All the data should be printed again exactly as written.
== Segment start ==
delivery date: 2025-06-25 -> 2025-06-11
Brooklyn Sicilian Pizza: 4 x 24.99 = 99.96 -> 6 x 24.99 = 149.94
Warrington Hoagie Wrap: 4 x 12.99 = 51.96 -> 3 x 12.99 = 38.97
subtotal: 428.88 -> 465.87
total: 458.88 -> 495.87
== Segment end ==
> [Answer space]:
delivery date: 2025-06-25 -> 2025-06-11
Brooklyn Sicilian Pizza: 4 x 24.99 = 99.96 -> 6 x 24.99 = 149.94
Warrington Hoagie Wrap: 4 x 12.99 = 51.96 -> 3 x 12.99 = 38.97
subtotal: 428.88 -> 465.87
total: 458.88 -> 495.87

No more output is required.